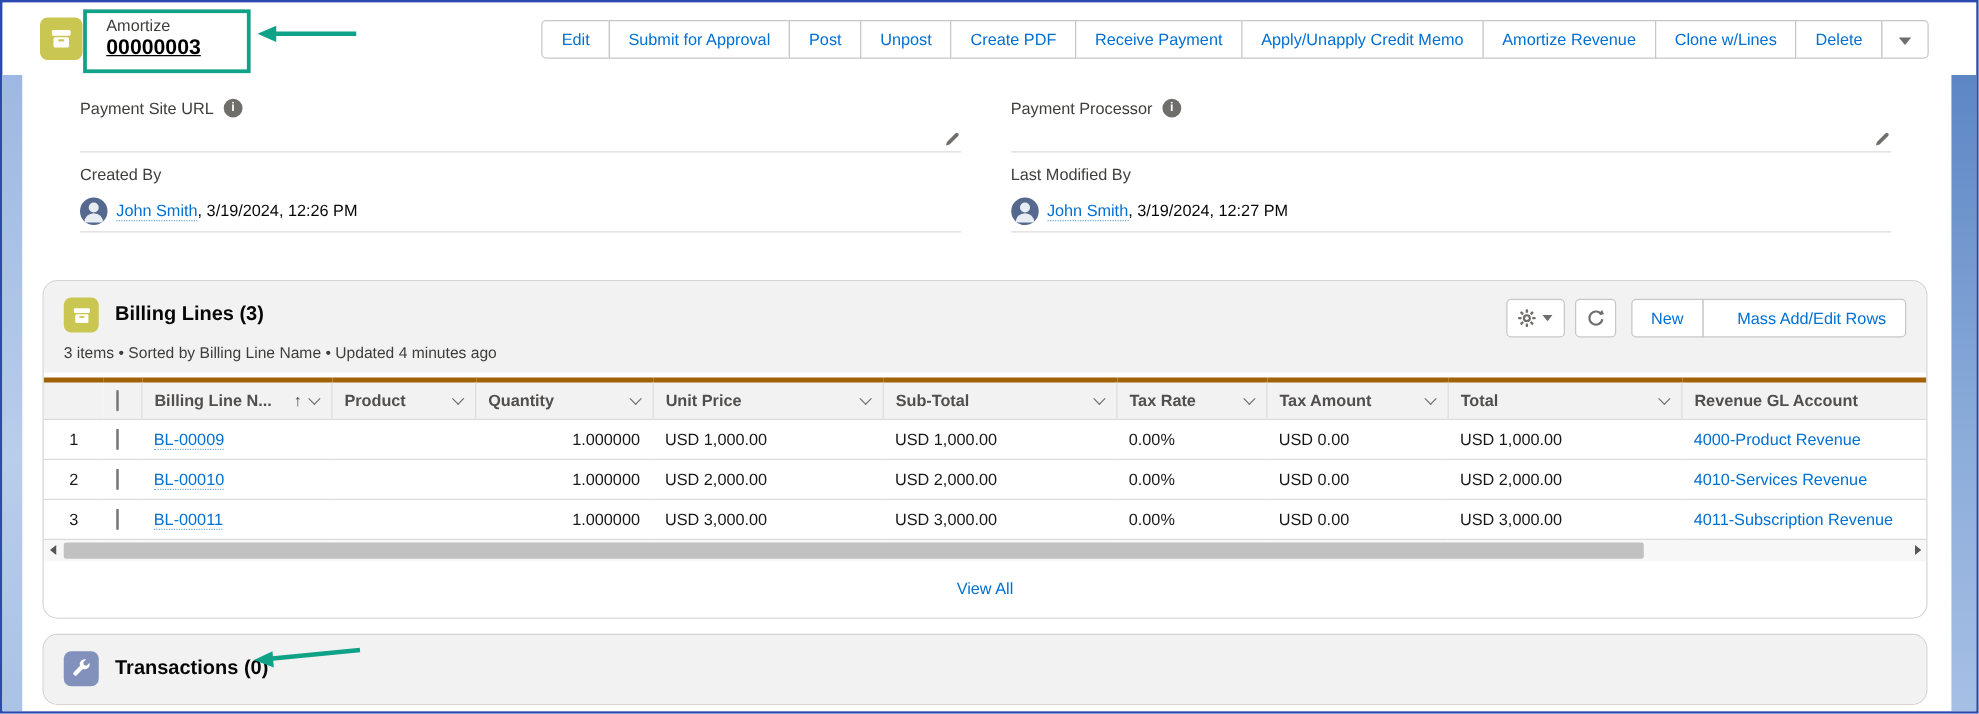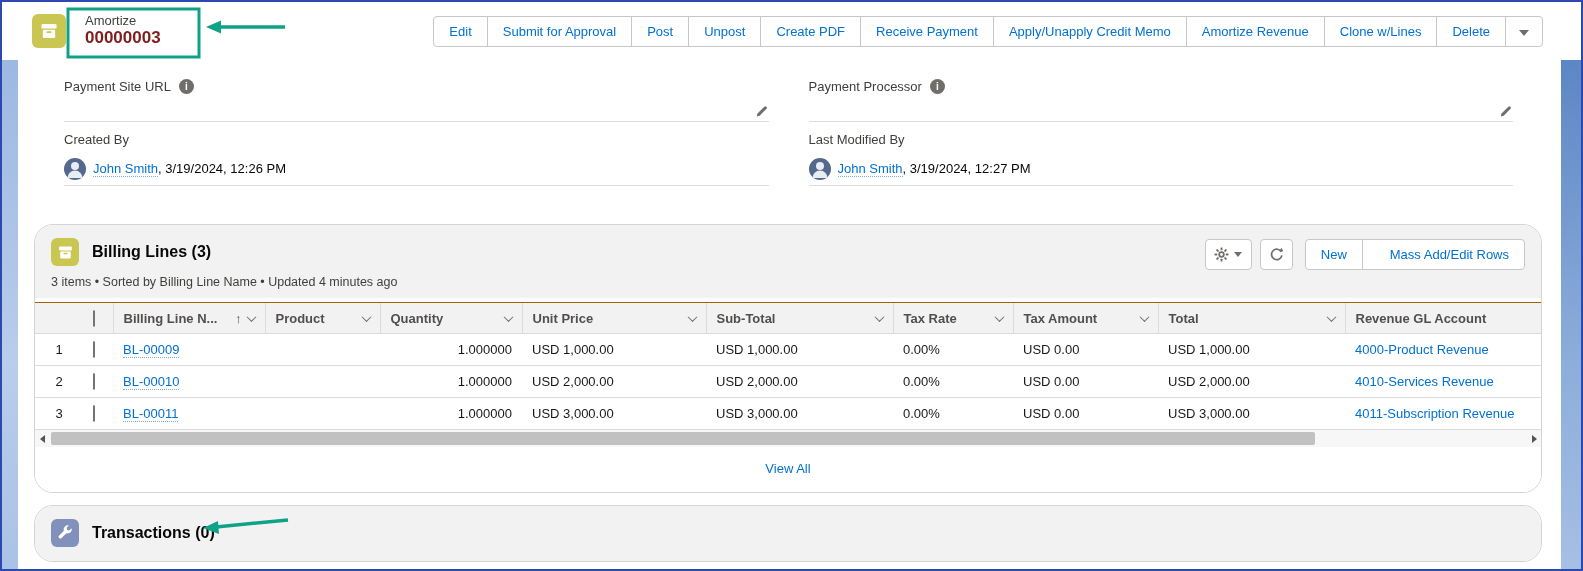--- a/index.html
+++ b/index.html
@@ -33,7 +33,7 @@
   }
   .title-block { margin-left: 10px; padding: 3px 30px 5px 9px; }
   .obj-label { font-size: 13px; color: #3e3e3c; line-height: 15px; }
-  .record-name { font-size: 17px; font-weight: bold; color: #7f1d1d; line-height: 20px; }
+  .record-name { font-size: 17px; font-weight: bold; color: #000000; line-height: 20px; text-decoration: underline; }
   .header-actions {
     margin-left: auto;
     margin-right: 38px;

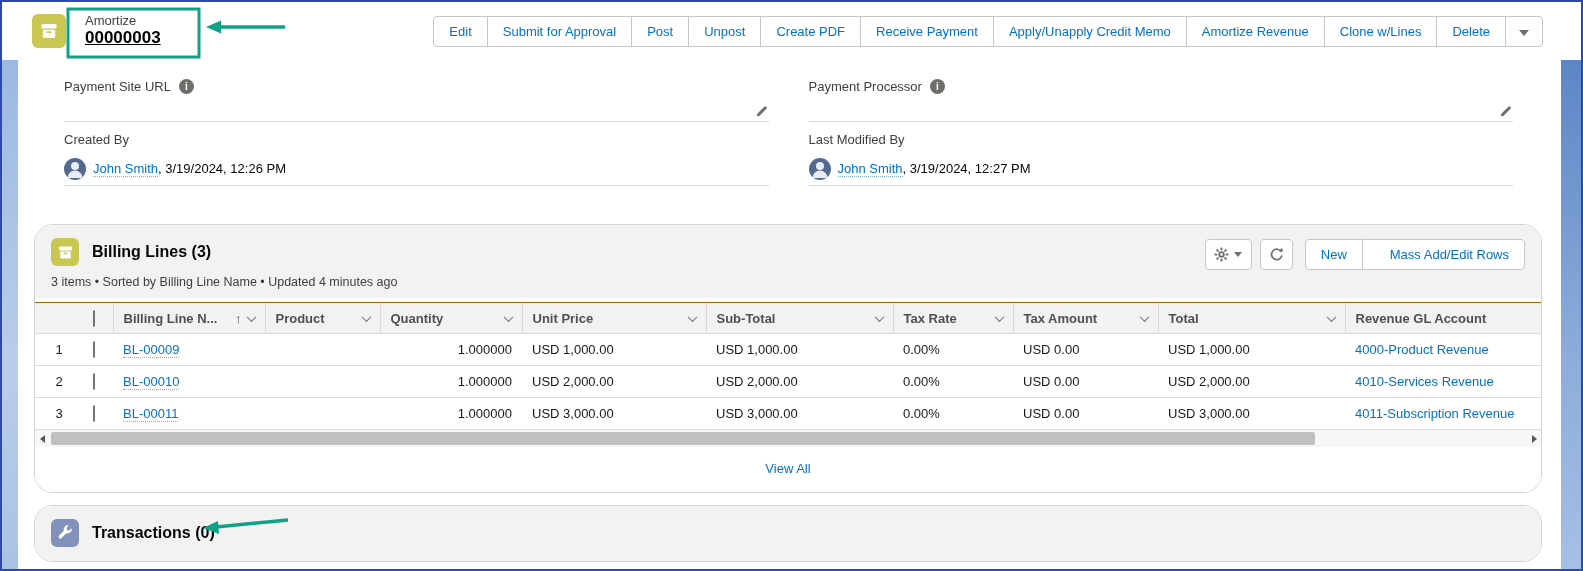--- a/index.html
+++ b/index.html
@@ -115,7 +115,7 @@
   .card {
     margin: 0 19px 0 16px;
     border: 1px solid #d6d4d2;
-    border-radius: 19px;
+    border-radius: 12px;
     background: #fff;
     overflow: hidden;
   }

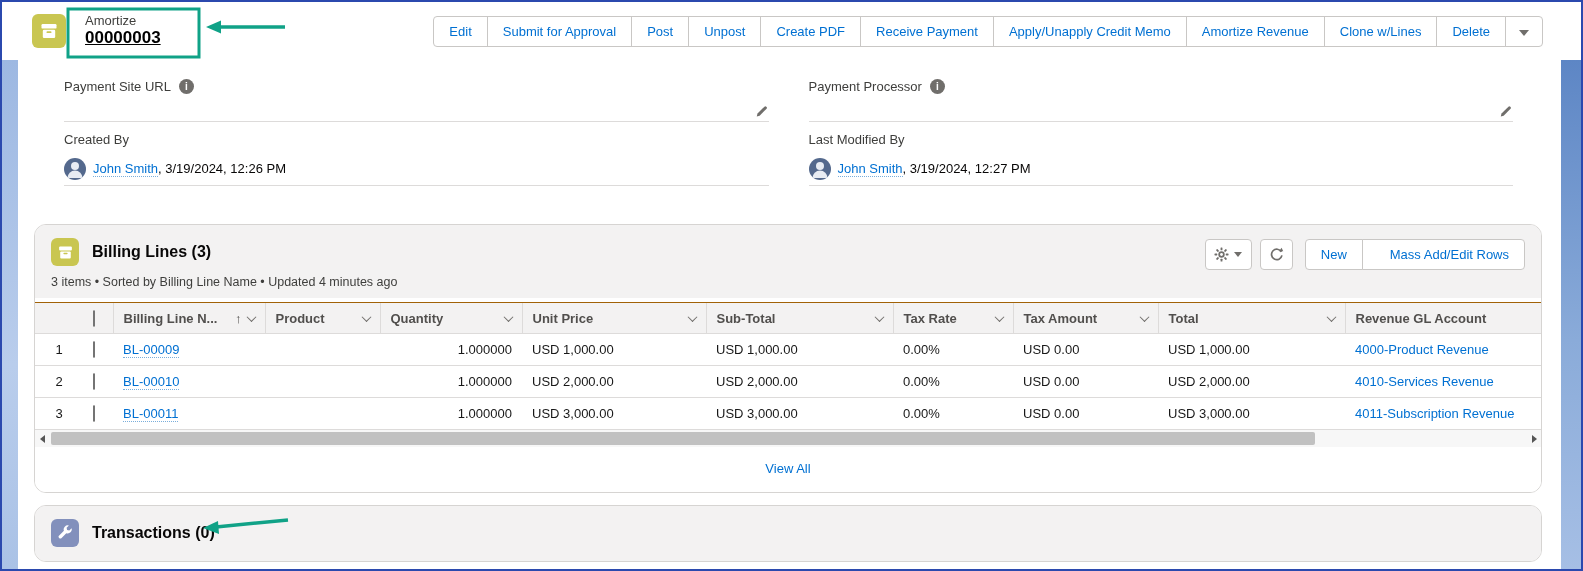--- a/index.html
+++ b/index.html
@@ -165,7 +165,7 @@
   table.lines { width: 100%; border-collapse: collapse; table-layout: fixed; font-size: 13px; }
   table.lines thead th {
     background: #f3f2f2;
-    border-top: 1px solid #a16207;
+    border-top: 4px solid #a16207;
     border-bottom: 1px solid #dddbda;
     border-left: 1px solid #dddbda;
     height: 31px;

########################################

Word-for-word output of every record is needed, with images omitted.

[FINAL ANSWER]:
--- a/index.html
+++ b/index.html
@@ -33,7 +33,7 @@
   }
   .title-block { margin-left: 10px; padding: 3px 30px 5px 9px; }
   .obj-label { font-size: 13px; color: #3e3e3c; line-height: 15px; }
-  .record-name { font-size: 17px; font-weight: bold; color: #7f1d1d; line-height: 20px; }
+  .record-name { font-size: 17px; font-weight: bold; color: #000000; line-height: 20px; text-decoration: underline; }
   .header-actions {
     margin-left: auto;
     margin-right: 38px;

--- a/index.html
+++ b/index.html
@@ -115,7 +115,7 @@
   .card {
     margin: 0 19px 0 16px;
     border: 1px solid #d6d4d2;
-    border-radius: 19px;
+    border-radius: 12px;
     background: #fff;
     overflow: hidden;
   }

--- a/index.html
+++ b/index.html
@@ -165,7 +165,7 @@
   table.lines { width: 100%; border-collapse: collapse; table-layout: fixed; font-size: 13px; }
   table.lines thead th {
     background: #f3f2f2;
-    border-top: 1px solid #a16207;
+    border-top: 4px solid #a16207;
     border-bottom: 1px solid #dddbda;
     border-left: 1px solid #dddbda;
     height: 31px;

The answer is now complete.